Evaluation of a new series of BET bromodomain inhibitors

Purpose and goal

This collaboration project aims to generate tool compounds selective to inhibit BD1 and BD2 in BET proteins that will be developed into clinical candidates. At this stage of the project the objective was to characterize a novel range of BETi using cell based assays to determine how they perform biologically as BETi. This was done while working both in the University research laboratory, and at RGD. Until Vinnova funding, the only characterisation of these compounds performed was done using in vitro binding analysis.
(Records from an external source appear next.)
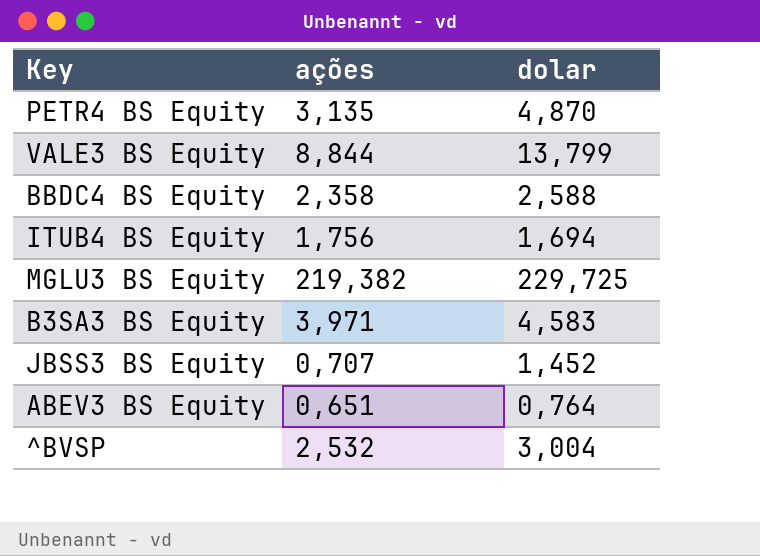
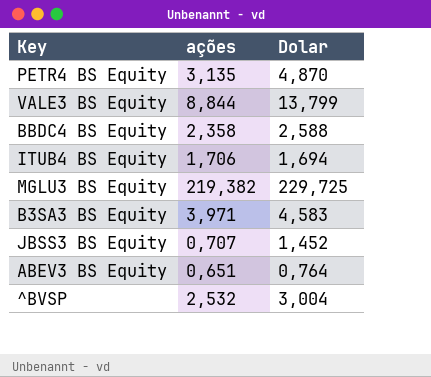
column name: dolar -> Dolar
ITUB4 BS Equity | ações: 1,756 -> 1,706

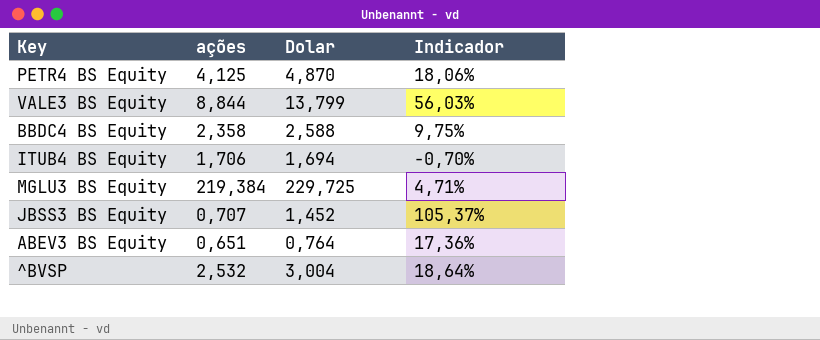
column Indicador | formula: none -> ([Dolar] - [ações]) / [ações]
row B3SA3 BS Equity: 3,971 | 4,583 -> none
PETR4 BS Equity | ações: 3,135 -> 4,125
MGLU3 BS Equity | ações: 219,382 -> 219,384

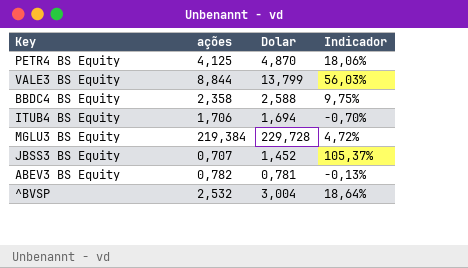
MGLU3 BS Equity | Dolar: 229,725 -> 229,728
MGLU3 BS Equity | Indicador: 4,71% -> 4,72%
ABEV3 BS Equity | ações: 0,651 -> 0,782
ABEV3 BS Equity | Dolar: 0,764 -> 0,781
ABEV3 BS Equity | Indicador: 17,36% -> -0,13%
Expected results and effects

Using cell based assays I was able to demonstrate which of the current selection of tool compounds exert BETi effects in our cell system. The findings show us which compounds cause characteristic of BETi changes in the transcriptome, and whether or not they can cause cell arrest or death. Furthermore, we now have data that can show us how each compound may affect chromatin binding of individual BRD proteins. Using data generated in this project it is now possible to generate the next phase of BETi.

Planned approach and implementation

Characterisation of compounds was carried out in transgenic Myc-driven B lymphoma cell lines derived from mice. Cell viability and effects on cell cycle were studied using Cell Titer Glow and FACS analysis. Confirmation that cell cycle phenotypes were due to BET inhibition was done by qRT-PCR on a previously published gene set. Finally, a selection of candidates were tested for their ability to inhibit individual BRD proteins binding to chromatin.